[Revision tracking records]
+ + + + +

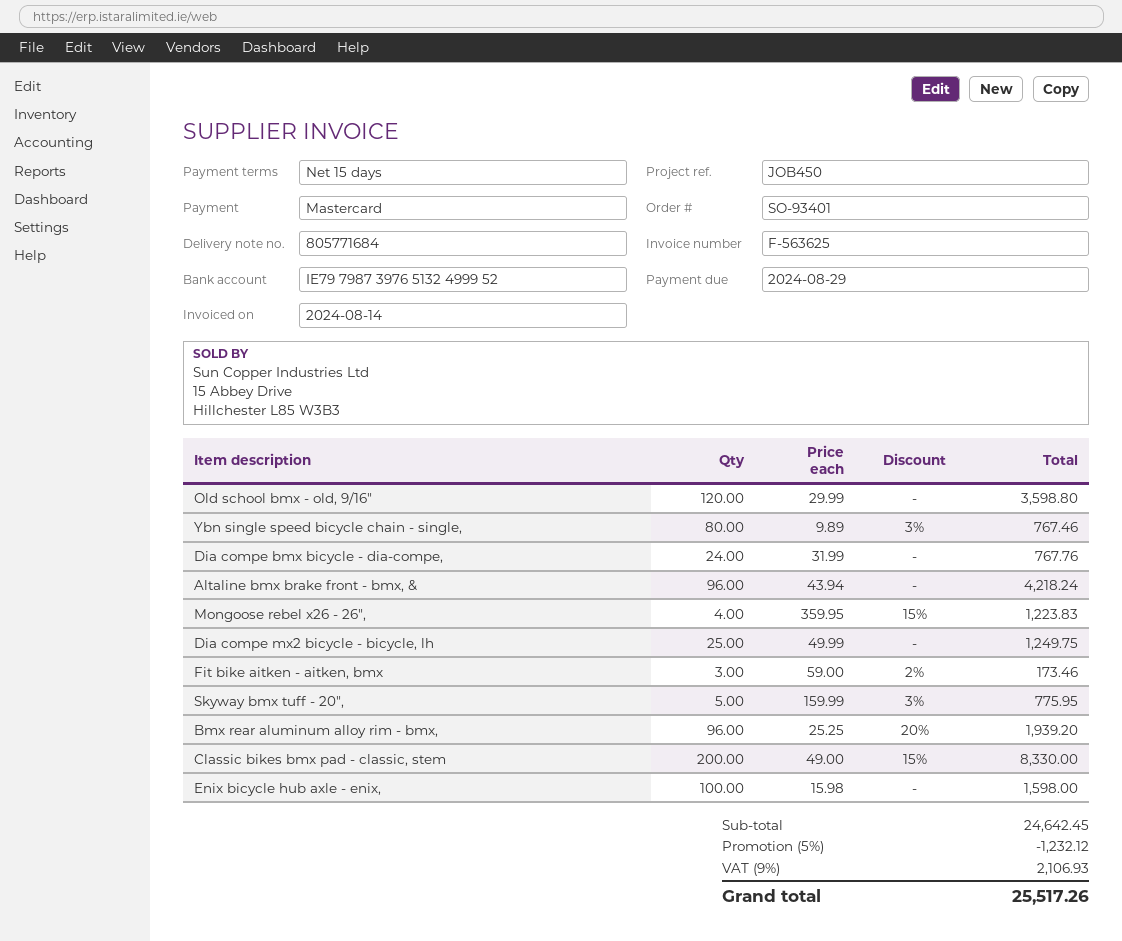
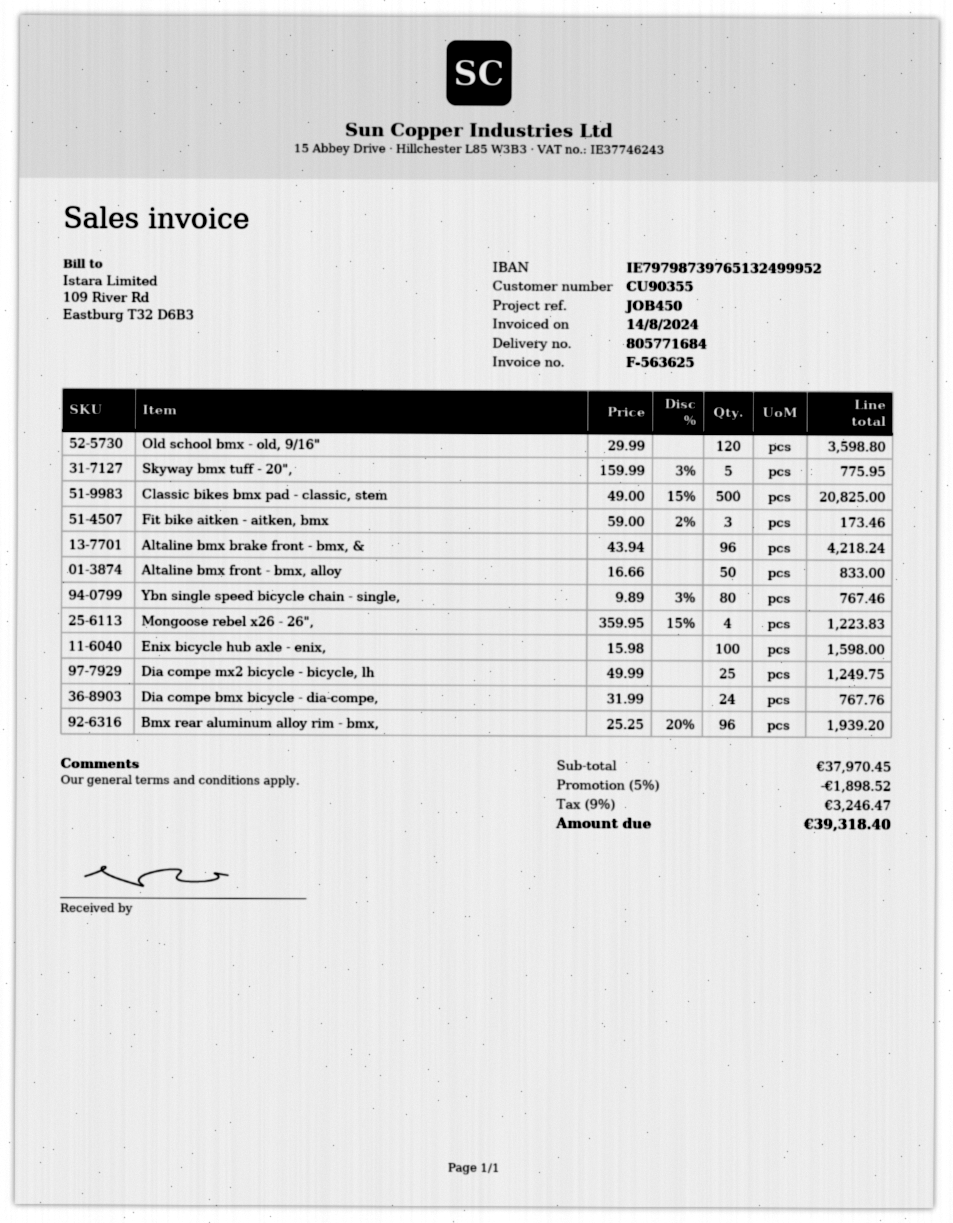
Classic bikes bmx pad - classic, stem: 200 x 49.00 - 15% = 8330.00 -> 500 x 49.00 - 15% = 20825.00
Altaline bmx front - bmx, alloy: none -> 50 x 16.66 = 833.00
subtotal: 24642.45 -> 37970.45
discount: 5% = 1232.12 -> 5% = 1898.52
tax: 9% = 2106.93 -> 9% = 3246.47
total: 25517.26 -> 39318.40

+ + + + +

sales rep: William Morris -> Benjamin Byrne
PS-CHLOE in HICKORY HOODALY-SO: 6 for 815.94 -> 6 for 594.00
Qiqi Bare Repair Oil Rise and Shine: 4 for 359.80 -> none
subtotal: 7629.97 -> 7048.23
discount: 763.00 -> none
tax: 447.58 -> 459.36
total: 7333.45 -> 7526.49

+ + + + +

Work instructions
Copy the entries above exactly, but only from the line holding "sales rep: William Morris -> Benjamin Byrne" through the line holding "total: 7333.45 -> 7526.49", both included.

Your response
sales rep: William Morris -> Benjamin Byrne
PS-CHLOE in HICKORY HOODALY-SO: 6 for 815.94 -> 6 for 594.00
Qiqi Bare Repair Oil Rise and Shine: 4 for 359.80 -> none
subtotal: 7629.97 -> 7048.23
discount: 763.00 -> none
tax: 447.58 -> 459.36
total: 7333.45 -> 7526.49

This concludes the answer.